Later lists of files including their versions were added, and dependencies amongst them. Linux distributions like Debian, with its dpkg, early on created package management software which could resolve dependencies between their packages. Debian's first try was that a package knew other packages which depended on it. From 1994 on this idea was inverted, so a package that knew the packages it needed. When installing a package, dependency resolution was used to automatically calculate the packages needed as well, and install them with the desired package. To facilitate upgrades, minimum package versions were introduced. Thus the numbering scheme needed to tell which version was newer than the required one.

==Schemes==
===Based on sequence identifiers===

An example version number sequence

In sequence-based software versioning schemes, each software release is assigned a unique identifier that consists of one or more sequences of numbers or letters. This is the extent of the commonality; schemes vary widely in areas such as the number of sequences, the attribution of meaning to individual sequences, and the means of incrementing the sequences.

==== Change significance ====
In some schemes, sequence-based identifiers are used to convey the significance of changes between releases. Changes are classified by significance level, and the decision of which sequence to change between releases is based on the significance of the changes from the previous release, whereby the first sequence is changed for the most significant changes, and changes to sequences after the first represent changes of decreasing significance.

Depending on the scheme, significance may be assessed by lines of code changed, function points added or removed, the potential impact on customers in terms of work required to adopt a new version, risk of bugs or undeclared breaking changes, degree of changes in visual layout, the number of new features, or almost anything the product developers or marketers deem to be significant, including marketing desire to stress the "relative goodness" of the new version.
==== Semantic versioning ====
Semantic versioning (aka SemVer) is a widely adopted version scheme that encodes a version by a three-part version number (Major.Minor.Patch), an optional prerelease tag, and an optional build meta tag. In this scheme, risk and functionality are the measures of significance. Breaking changes are indicated by increasing the major number (high risk); new, non-breaking features increment the minor number (medium risk); and all other non-breaking changes increment the patch number (lowest risk). The presence of a prerelease tag (-alpha, -beta) indicates substantial risk, as does a major number of zero (0.y.z), which is used to indicate a work-in-progress that may contain any level of potentially breaking changes (highest risk). As an example of inferring compatibility from a SemVer version, software which relies on version 2.1.5 of an API is compatible with version 2.2.3, but not necessarily with 3.2.4.

==== Other schemes ====
A fourth number may also be used to denote the software build, as was the case for Adobe Flash.
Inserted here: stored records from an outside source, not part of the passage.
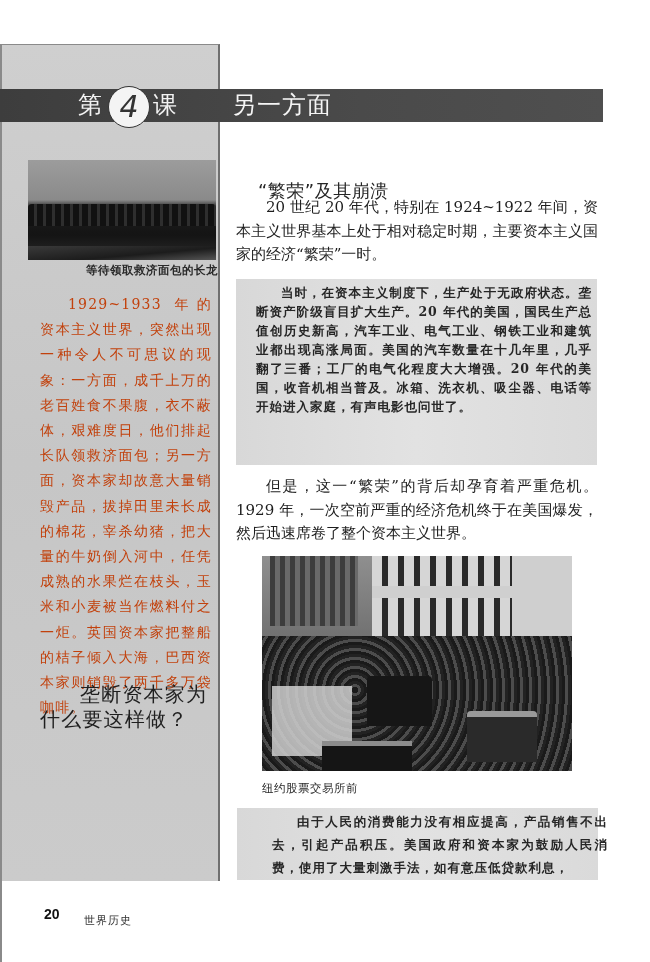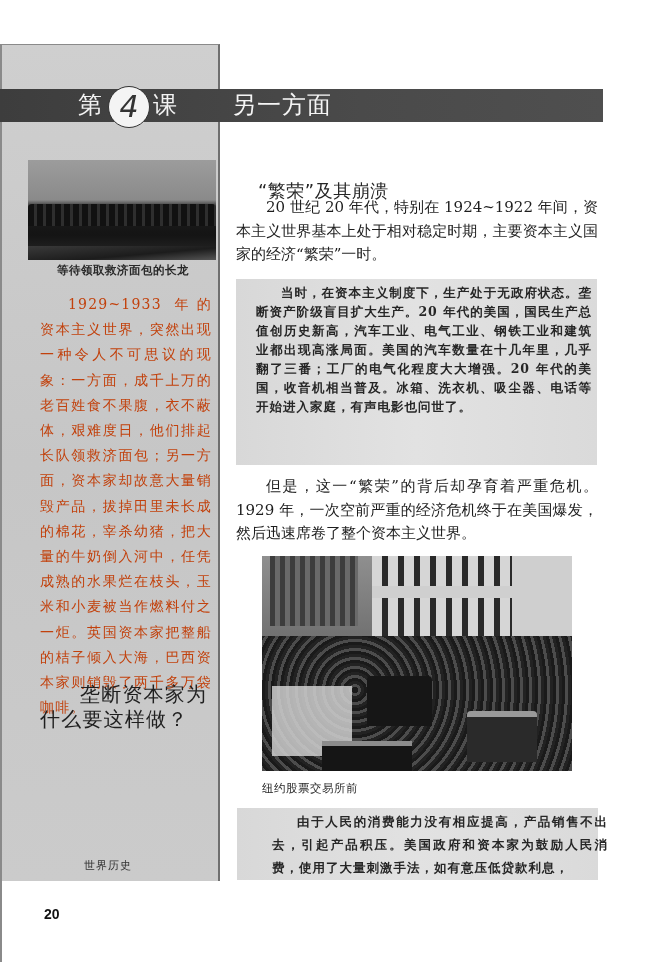--- a/index.html
+++ b/index.html
@@ -51,7 +51,7 @@
     position: absolute; left: 0; bottom: 0; width: 100%; height: 14px;
     background: linear-gradient(175deg, #3a3a3a 0%, #1c1c1c 60%, #555 100%);
   }
-  .caption-left { left: 28px; top: 263px; width: 190px; text-align: center; font-size: 11.5px; font-weight: bold; color: #2a2a2a; letter-spacing: 0.5px; }
+  .caption-left { left: 28px; top: 263px; width: 190px; text-align: right; font-size: 11.5px; font-weight: bold; color: #2a2a2a; letter-spacing: 0.5px; }
 
   .side-text {
     left: 40px; top: 292px; width: 172px;

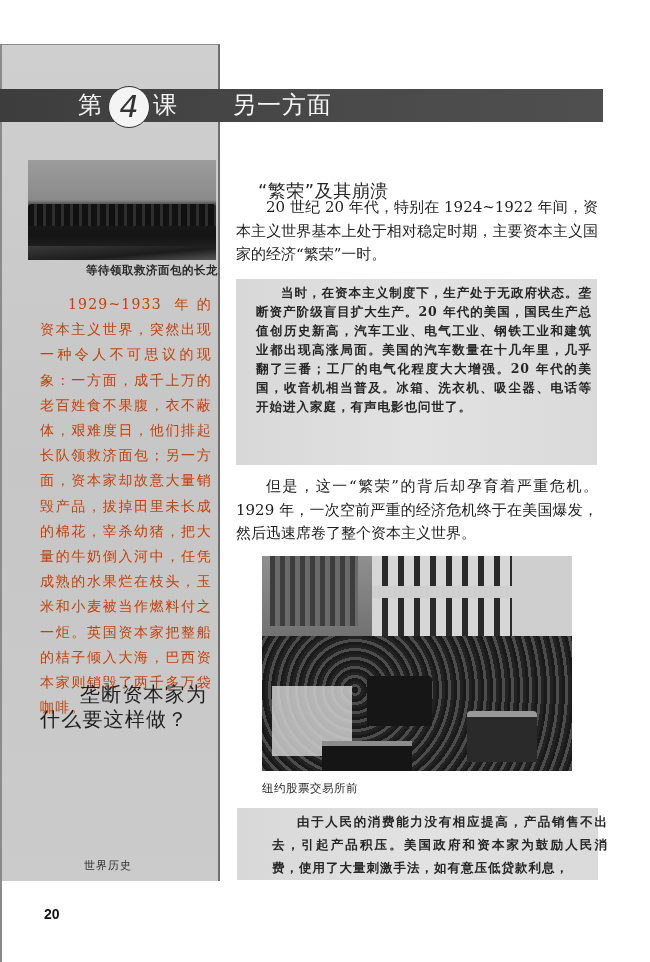--- a/index.html
+++ b/index.html
@@ -114,7 +114,7 @@
 
   
   .page-num { left: 44px; top: 906px; font-family: "Liberation Sans", sans-serif; font-weight: bold; font-size: 14px; color: #111; }
-  .book-title { left: 84px; top: 858px; font-size: 11px; color: #333; letter-spacing: 1px; }
+  .book-title { left: 84px; top: 913px; font-size: 11px; color: #333; letter-spacing: 1px; }
 </style>
 </head>
 <body>

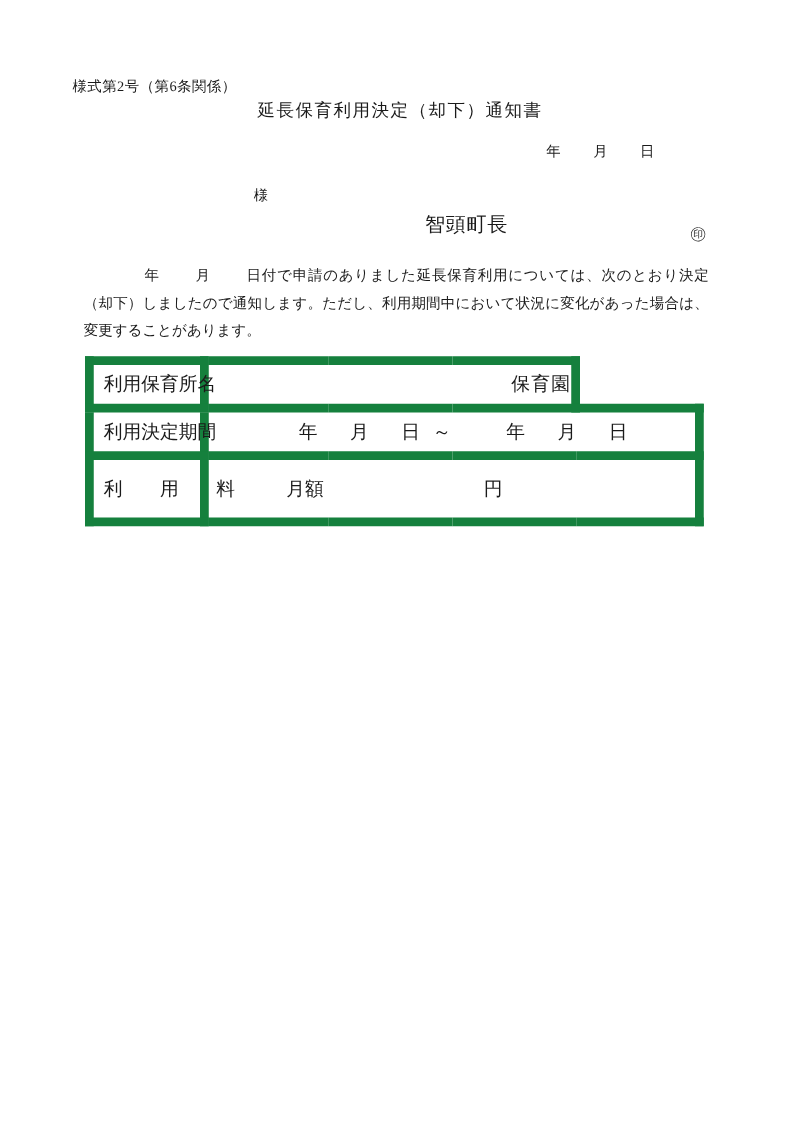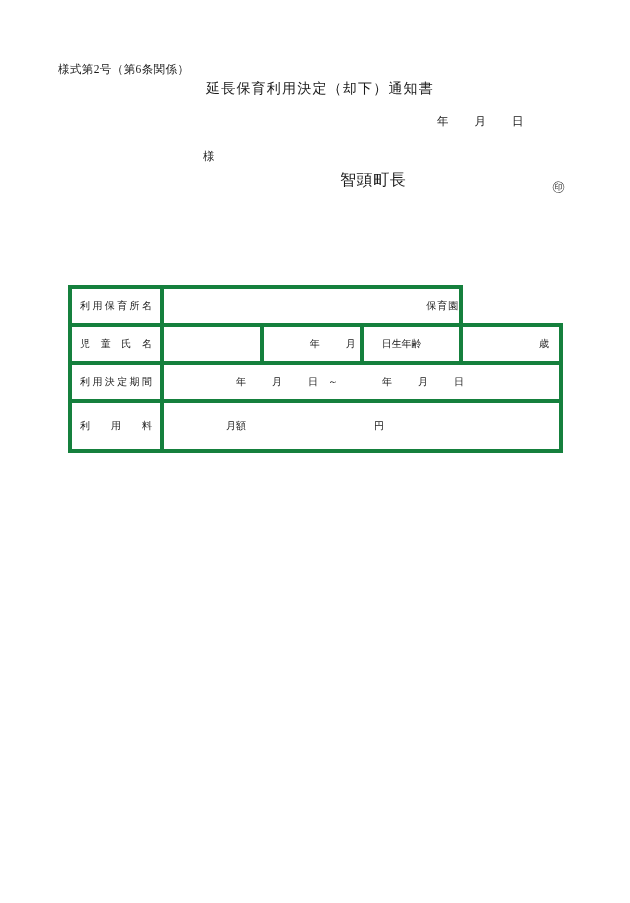--- a/index.html
+++ b/index.html
@@ -146,6 +146,7 @@
   <div class="issuer">智頭町長</div>
   <div class="seal">㊞</div>
 
+  <div class="body-text"><span class="indent"></span><span>年</span><span class="g"></span><span>月</span><span class="g"></span><span>日付で申請のありました延長保育利用については、次のとおり決定（却下）しましたので通知します。ただし、利用期間中において状況に変化があった場合は、変更することがあります。</span></div>
 
   <table class="form-table">
     <tbody>

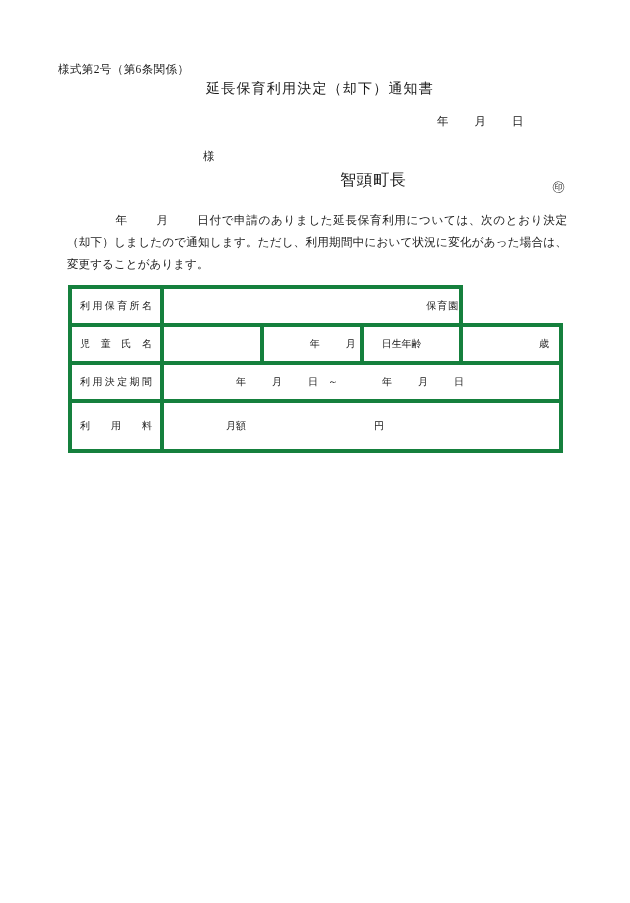--- a/index.html
+++ b/index.html
@@ -99,8 +99,8 @@
     table-layout: fixed;
   }
   .form-table td {
-    border: 4px solid #15803d;
-    font-size: 10px;
+    border: 7px solid #15803d;
+    font-size: 15px;
     padding: 0;
     vertical-align: middle;
   }

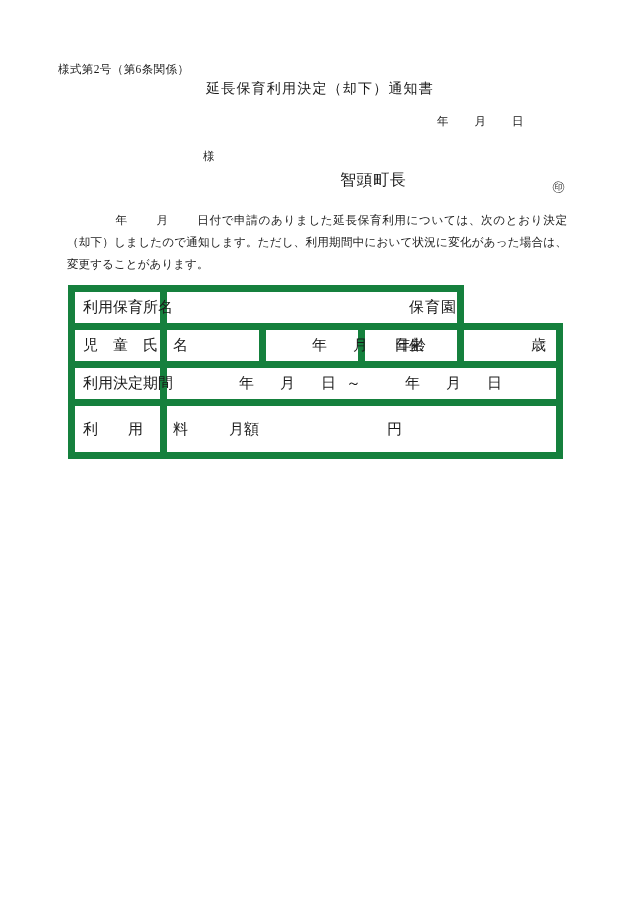--- a/index.html
+++ b/index.html
@@ -155,13 +155,6 @@
         <td class="cell-center nursery" colspan="3">保育園</td>
       </tr>
       <tr>
-        <td class="lbl">児　童　氏　名</td>
-        <td></td>
-        <td class="dob"><span>年</span><span class="g"></span><span>月</span><span class="g"></span><span>日生</span></td>
-        <td class="age-lbl">年齢</td>
-        <td class="age-val cell-right">歳</td>
-      </tr>
-      <tr>
         <td class="lbl">利用決定期間</td>
         <td class="period" colspan="4"><span>年</span><span class="g"></span><span>月</span><span class="g"></span><span>日</span><span class="g" style="width:10px"></span><span>～</span><span class="gap"></span><span>年</span><span class="g"></span><span>月</span><span class="g"></span><span>日</span></td>
       </tr>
Some companies also include the build date and letters and other characters, such as Lotus 1-2-3 Release 1a.

Developers may choose to jump multiple minor versions at a time to indicate that significant features have been added, but are not enough to warrant incrementing a major version number; for example, Internet Explorer 5 from 5.1 to 5.5 or Adobe Photoshop 5 to 5.5. This may be done to emphasize the value of the upgrade to the software user or, as in Adobe's case, to represent a release halfway between major versions (although levels of sequence-based versioning are not necessarily limited to a single digit, as in Blender version 2.91 or Minecraft Java Edition starting from 1.7.10 through 1.21.11, after which the versioning scheme transitioned to a year-based format).

A different approach is to use the major and minor numbers along with an alphanumeric string denoting the release type, e.g. "alpha" (a), "beta" (b), or "release candidate" (rc). A software release train using this approach might look like 0.5, 0.6, 0.7, 0.8, 0.9 → 1.0b1, 1.0b2 (with some fixes), 1.0b3 (with more fixes) → 1.0rc1 (if it is stable enough), 1.0rc2 (if more bugs are found) → 1.0. It is a common practice in this scheme to lock out new features and breaking changes during the release candidate phases and, for some teams, even betas are locked down to bug fixes only, to ensure convergence on the target release.

Other schemes impart meaning on individual sequences:
major.minor[.build[.revision]] (example: 1.2.12.102)
major.minor[.maintenance[.build]] (example: 1.4.3.5249)

Again, in these examples, the definition of what constitutes a "major" as opposed to a "minor" change is entirely subjective and up to the author, as is what defines a "build", or how a "revision" differs from a "minor" change.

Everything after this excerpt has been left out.